Background Identifying at-risk relatives of individuals with genetic conditions facilitates ‘cascade’ genetic testing and cancer prevention. Although current standards of care give mutation-positive (index) patients the responsibility of sharing genetic risk information with relatives, the communication is suboptimal, limited largely to close relatives. We developed FamilyCONNECT, a provider-mediated, patient-navigated online tool to facilitate family outreach, and assessed its feasibility, usability and acceptability.

Methods (1) Development of the FamilyCONNECT prototype; (2) testing using online surveys of: (a) members of Lynch Syndrome (LS) International (LSI); (b) genetics service providers; and (3) hands-on testing with patients with LS.

Results (1) FamilyCONNECT’s features include introductory email to elicit participation, informational website/video, identity authentication/account creation, informed consent, sharing of genetic test results, pedigree expansion and process to invite at-risk relatives. (2a) 33% of the 170 LSI participants completed the survey. FamilyCONNECT’s features received favourable responses from at least 79% of respondents. Unfavourable responses were for length of the consent document and mistrust of opening emailed links. (2b) Thirty-five genetics professionals responded to the providers’ survey. Key perceived barriers to FamilyCONNECT’s usage were privacy/confidentiality (83%), a lack of institutional resources (76%), a defined process (66%) and time (69%). (3) Ten patients navigated data collection fields and provided feedback for improvements.
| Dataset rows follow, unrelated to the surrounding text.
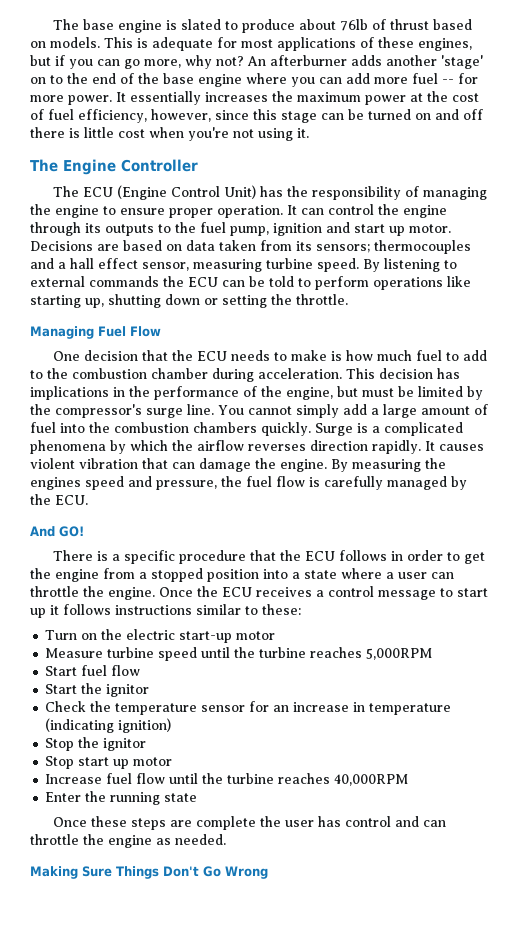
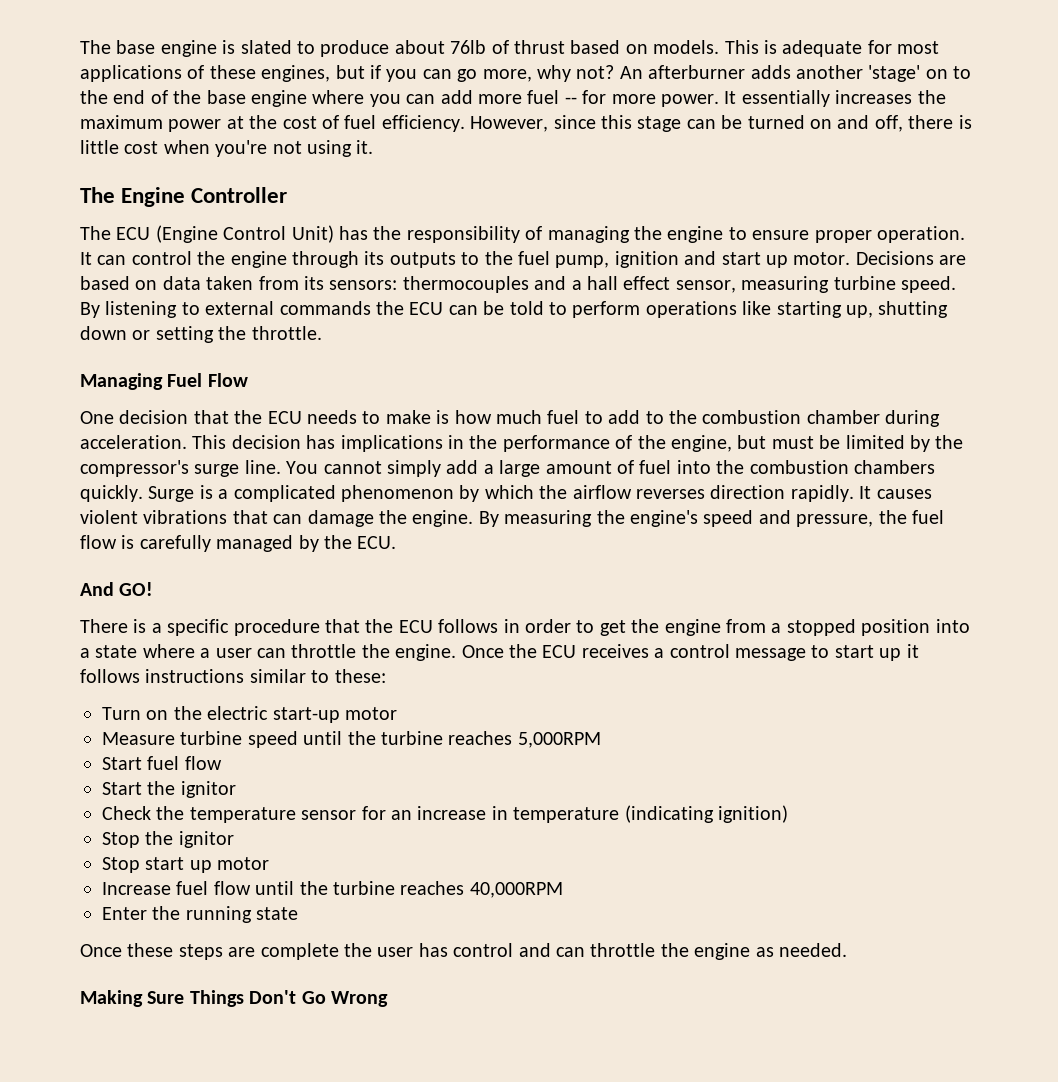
[78,109,211,123] efficiency, however, -> [381,115,549,132] efficiency. However,
[463,109,483,120] off -> [874,115,903,132] off,
[316,244,370,253] sensors; -> [329,280,398,290] sensors:
[30,440,106,454] phenomena -> [341,485,454,502] phenomenon
[79,458,138,469] vibration -> [143,510,228,524] vibrations
[30,477,81,490] engines -> [629,510,698,527] engine's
Conclusion FamilyCONNECT tool’s content and features were well received among patients with LS as well as providers. The tool could be a viable alternative to increase family outreach among patients with LS. Future efforts will focus on refining FamilyCONNECT and assessing its uptake and utilisation by patients with LS.

  • genetic research
  • information science

Data availability statement

Data are available upon reasonable request. Aggregate data relevant to the study are included in the article or uploaded as supplemental information. Deidentified participant data can be made available upon reasonable request by contacting the corresponding author at mpande@mdanderson.org. A brief proposal outlining the research for which the data will be used is required.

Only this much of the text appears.